This paper presents a novel approach to Multi-Agent Reinforcement Learning
(MARL) that combines cooperative task decomposition with the learning of reward
machines (RMs) encoding the structure of the sub-tasks. The proposed method
helps deal with the non-Markovian nature of the rewards in partially observable
environments and improves the interpretability of the learnt policies required
to complete the cooperative task. The RMs associated with each sub-task are
learnt in a decentralised manner and then used to guide the behaviour of each
agent. By doing so, the complexity of a cooperative multi-agent problem is
reduced, allowing for more effective learning.
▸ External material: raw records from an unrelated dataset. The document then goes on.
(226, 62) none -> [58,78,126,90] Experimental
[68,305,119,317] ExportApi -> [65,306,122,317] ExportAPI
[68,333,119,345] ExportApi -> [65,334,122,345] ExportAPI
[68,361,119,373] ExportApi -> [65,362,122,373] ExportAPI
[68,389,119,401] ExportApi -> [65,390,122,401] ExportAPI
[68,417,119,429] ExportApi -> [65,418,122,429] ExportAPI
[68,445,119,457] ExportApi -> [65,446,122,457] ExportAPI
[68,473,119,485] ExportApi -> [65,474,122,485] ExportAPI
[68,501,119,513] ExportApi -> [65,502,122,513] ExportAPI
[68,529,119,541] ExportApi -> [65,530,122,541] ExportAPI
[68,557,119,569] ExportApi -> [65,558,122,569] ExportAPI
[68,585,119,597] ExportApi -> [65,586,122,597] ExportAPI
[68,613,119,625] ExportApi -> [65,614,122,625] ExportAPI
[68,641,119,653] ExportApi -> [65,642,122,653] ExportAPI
The results suggest that our
approach is a promising direction for future research in MARL, especially in
complex environments with large state spaces and multiple agents.

本文提出了一种新的多智能体强化学习方法，该方法将合作任务分解与学习奖励机器相结合，以编码子任务的结构。该方法有助于处理部分可观察环境中奖励的非马尔可夫性质，并提高了完成合作任务所需的学习策略的可解释性。每个子任务关联的奖励机器以分散的方式学习，然后用于指导每个智能体的行为，从而减少了合作多智能体问题的复杂性，更有效的学习。结果表明，我们的方法是未来 MARL 研究的一个有前景的方向，特别是在具有大状态空间和多个智能体的复杂环境中。